Viet Nam News
QUẢNG TRỊ — For the first time, poor farmers in Quảng Trị Province, including those belonging to ethnic minority groups, are getting serious about organic farming.
Unlike earlier, when the use of chemical fertilizers and pesticides was seen as indispensable to boosting productivity and remaining competitive, thousands of farming households see organic farming offering sustainable livelihood and a way out of poverty.
The change in attitude has resulted from projects supported by New Zealand’s Aid Programme, Korean International Cooperation Agency (KOICA) and World Vision Việt Nam.
The project has taught more than 1,500 farmers in the province learned to farm without using any chemical products, including pesticides, herbicides, chemical fertilisers and preservatives.
The projects, funded with a budget of more than US$ 3 million, the projects targeted neediest farmers, offering them easily applicable know-how as well as markets to buy their produce.
They demonstrate that organic farming is a way to protect soil fertility, safeguard water resources and ensure food security.
In Triệu Phong District, for instance, farmers have been instructed to make chemical-free pesticides with garlic, chilli, onions and other products that are easily available.
“Following this natural farming method, I compost organic fertiliser using agricultural waste and livestock manure. I use ginger, chilli and garlic to prevent pests and treat plant diseases. Although this involves more work, it is not harmful to my health,” said Nguyễn Thị Lan, a farmer in Triệu Phong.
According to the provincial Department of Agriculture and Rural Development, the new farming method has brought farmers profits twice as high as normal, because expenses on fertilizers and pesticides have been reduced while productivity remains the same or even improves.
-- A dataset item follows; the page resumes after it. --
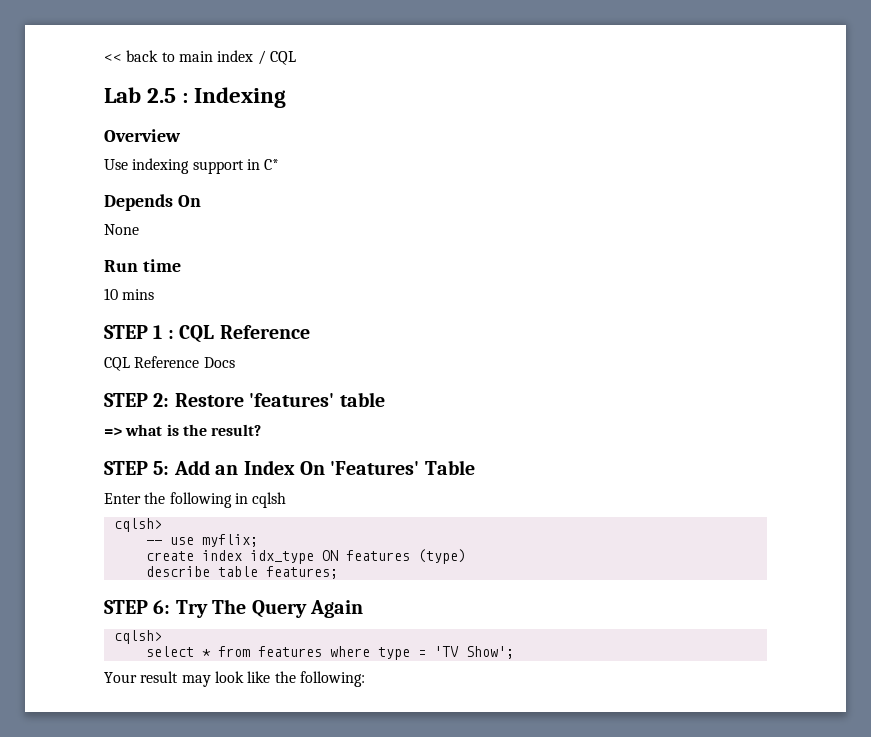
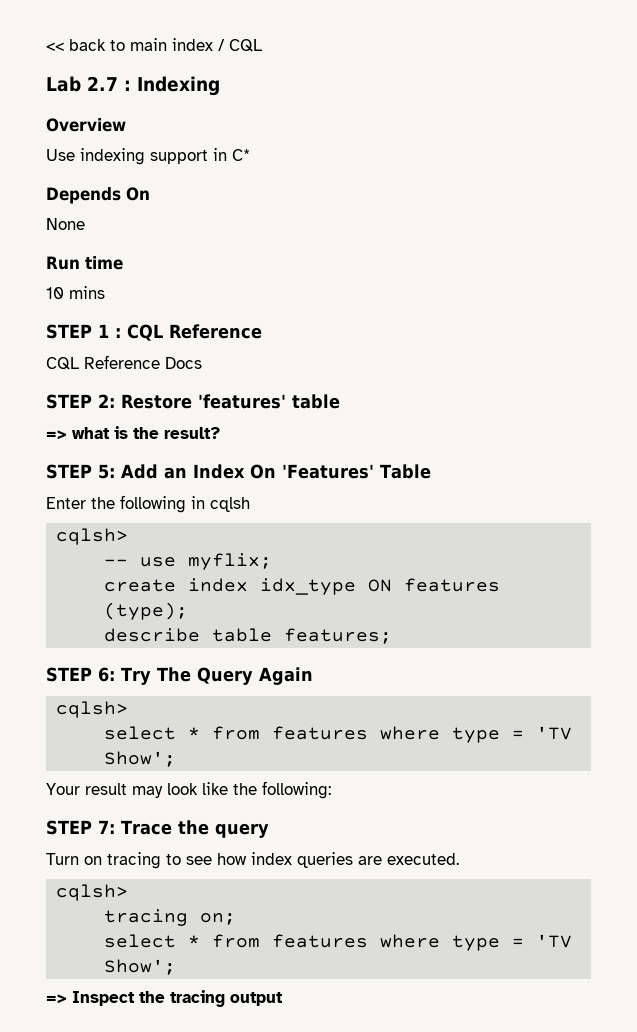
[147,88,177,103] 2.5 -> [87,76,118,91] 2.7
[417,549,466,564] (type) -> [104,602,189,620] (type);
(365, 679) none -> [46,820,269,838] [46,852,459,869] [56,884,129,901] [104,909,237,926] [104,934,573,951] [104,959,177,975] [46,990,283,1007] // STEP 7: Trace the query // Turn on tracing to see how index queries are executed. // cqlsh> // tracing on; // select * from features where type = 'TV Show'; // => Inspect the tracing output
It has also helped improve soil quality, and mitigated unemployment in the project areas, the department says.
Since shifting to organic farming, farmers no longer have to invest in machines. Since everything in organic rice farming is done by hand, more and more unemployed members in farming households can lend a hand.
In Hải Lăng District, farmers learnt to engage in organic poultry farming.
The initial aim of the project in this district is to produce high-quality chicken in order to provide nutritious meals to malnourished children below five years of age.
More than 200 households in the district’s four communes of Hải Quy, Hải Thiện, Hải Thành and Hải Dương have been supported with stock, knowledge and skills. Chicken are fed with natural food grown in the farm itself, like rice, corn, beans and fermented products to keep them healthy and resistant to diseases.
Farmers taking part in the project do not use any antibiotics, industrial food or banned substances.
“We focus on disease prevention among chickens with vaccines, so the number of deaths decreased. Eggs are “clean” and nutritious when taken from healthy chickens,” said Đặng Bá Thanh, a farmer in Hải Lăng Commune.
“Thanks to the project, we heard about organic farming methods for the first time. We can now sell chicken and eggs and earn money to buy food and clothes for children,” he said.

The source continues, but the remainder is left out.